With the input and compilation of data all within the same system of computers now, corruption can happen at any step -- input, processing, reporting, or combination -- with no "independent" physical record to be audited that might expose the corrupt results. Imagine a zealot programmer hacks a kiosk and tells it to re-write the votes after confirming it with the voter. The number of voters on the register would match the number of votes cast, so this would be difficult to discover -- there would be no physical records, which can be re-tabulated independently of computers.

Elections are high security risks, historically. Paper is not inherently evil. Just because paperless systems are possible, doesn't mean they're preferable. The more physical evidence, the better, I say...

Re:Paper and Risk Assessment...

It's not a paper receipt in the hands of a voter that counts -- as a matter of fact, that *is* worthless.

It's a piece of evidence that has to be stored by a process and made retrievable to the public. If any step of the process is violated (say, by someone trying to tamper with or destroy the evidence of the votes themselves), it points to the responsible party. That's what a good process does.

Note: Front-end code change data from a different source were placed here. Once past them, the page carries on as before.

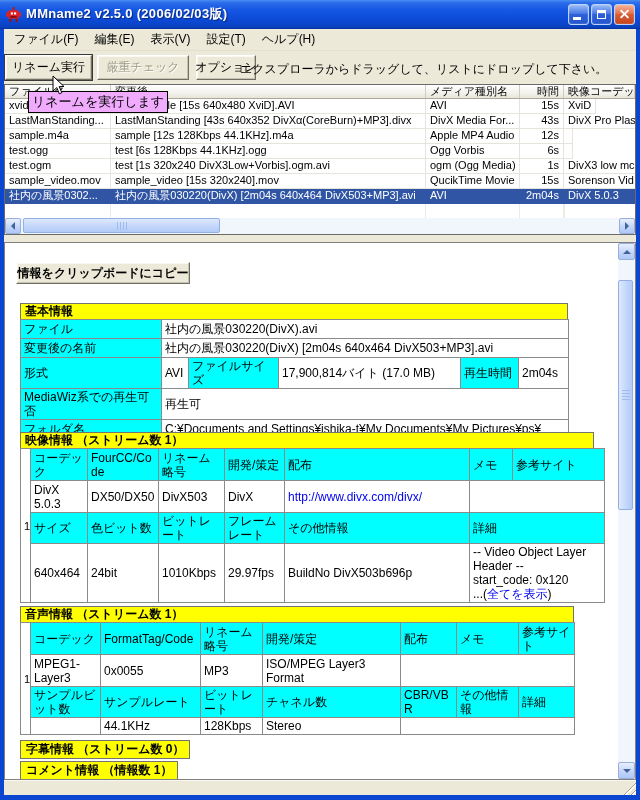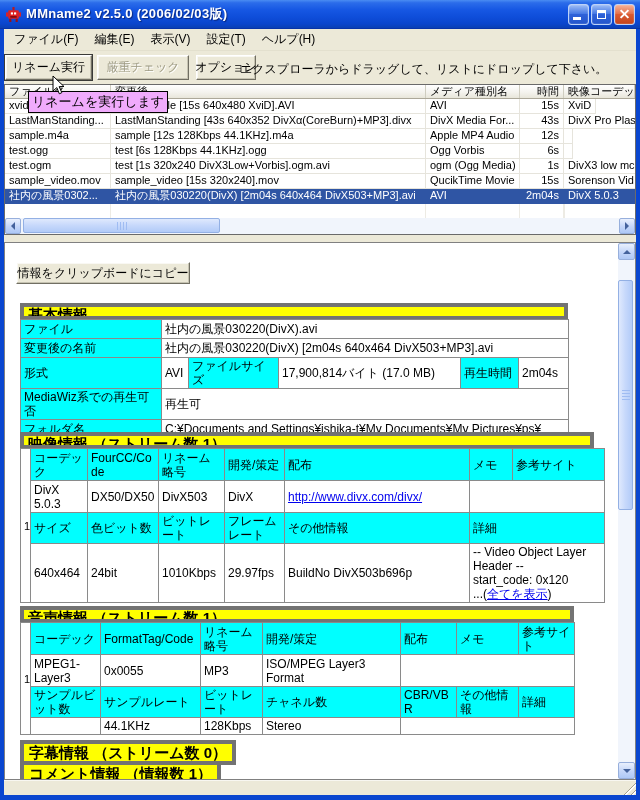--- a/index.html
+++ b/index.html
@@ -87,7 +87,7 @@
   .copybtn{position:absolute;left:11px;top:19px;width:174px;height:22px;background:#ECE9D8;
     border:1px solid;border-color:#FFFFFF #716F63 #716F63 #FFFFFF;
     box-shadow:inset -1px -1px 0 #C6C3B2,inset 1px 1px 0 #F9F8F3;
-    font-size:12px;display:flex;align-items:center;justify-content:center;font-weight:normal}
+    font-size:12px;display:flex;align-items:center;justify-content:center;font-weight:bold}
   .section{position:absolute;left:15px}
   .ybar{background:#FF0;border:4px solid #737373;font-weight:bold;font-size:15px;
     line-height:13px;padding:1px 4px;height:17px;white-space:nowrap;overflow:hidden}

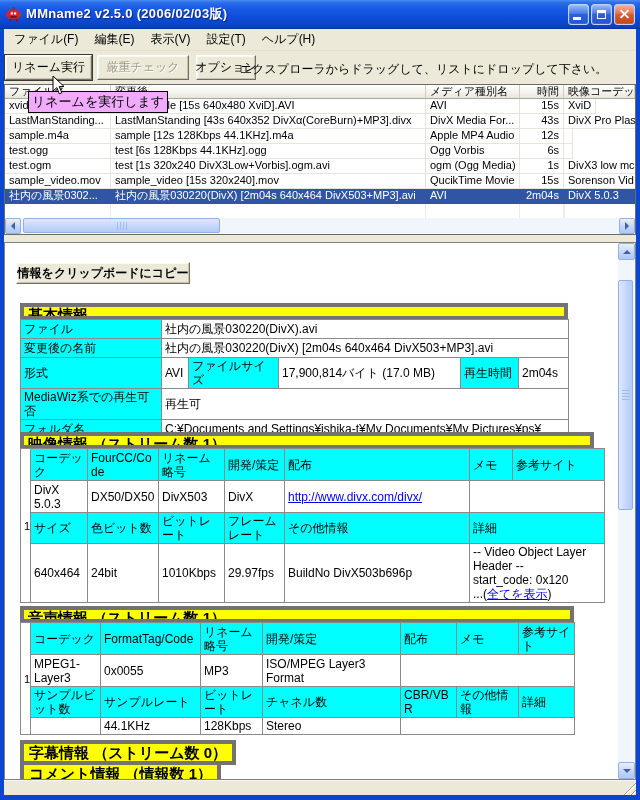--- a/index.html
+++ b/index.html
@@ -89,7 +89,7 @@
     box-shadow:inset -1px -1px 0 #C6C3B2,inset 1px 1px 0 #F9F8F3;
     font-size:12px;display:flex;align-items:center;justify-content:center;font-weight:bold}
   .section{position:absolute;left:15px}
-  .ybar{background:#FF0;border:4px solid #737373;font-weight:bold;font-size:15px;
+  .ybar{background:#FF0;border:1px solid #737373;font-weight:bold;font-size:12px;
     line-height:13px;padding:1px 4px;height:17px;white-space:nowrap;overflow:hidden}
   .ybar.inline{display:inline-block;height:auto;padding:2px 5px}
   table.info{border-collapse:collapse;table-layout:fixed;font-size:12px;line-height:14px;margin-top:-1px}

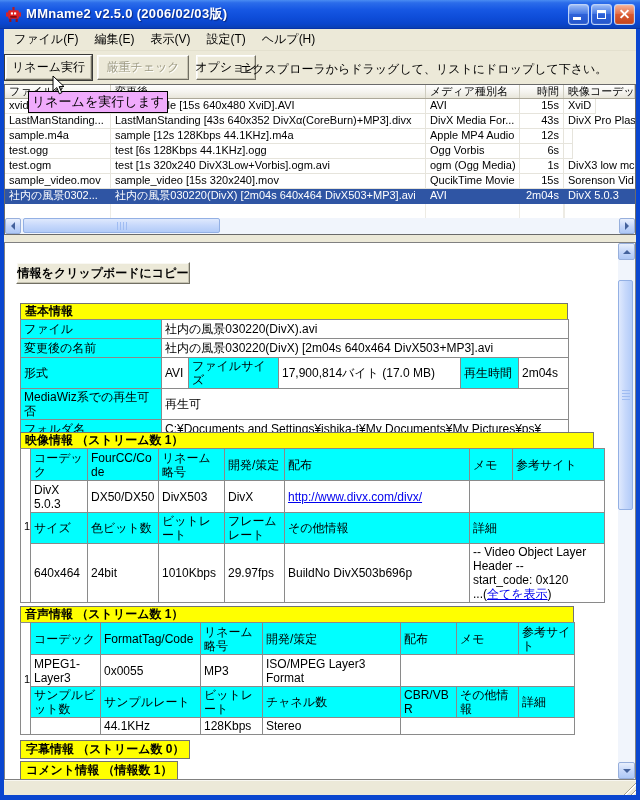--- a/index.html
+++ b/index.html
@@ -97,7 +97,7 @@
     overflow:hidden;word-wrap:break-word}
   td.cy{background:#00FFFF}
   td.rownum{border-color:transparent;background:#fff;padding:0 1px;font-size:11px;text-align:left}
-  a.lnk{color:#0000EE;text-decoration:underline;cursor:pointer}
+  a.lnk{color:#0000EE;cursor:pointer}
 
   .statusbar{position:absolute;left:0;right:0;top:751px;height:15px;background:#ECE9D8;
     border-top:1px solid #F8F7F1}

Demand optical scan machines

I have no idea why there is so much fantasizing over touchscreen voting. I've seen studies suggesting that its accuracy is actually worse than other existing technologies (optical scan) and is no better than the infamous punch card ballots. To top it off, optical scan machines are cheaper and leave a lovely paper trail (called a ballot) stored right inside the machine.

Media silence

I find it remarkable how silent the mainstream media is on this issue. When even the New York Times fail to mention any of the controversy over Diebold in a recent article on voting machines [nytimes.com] you know this is going to be an uphill battle.

However, if these machines are already in use, the next step would surely be legal action? Someone with the right to vote in an election should demand the right to cast their vote by means where there is proof their vote will be counted.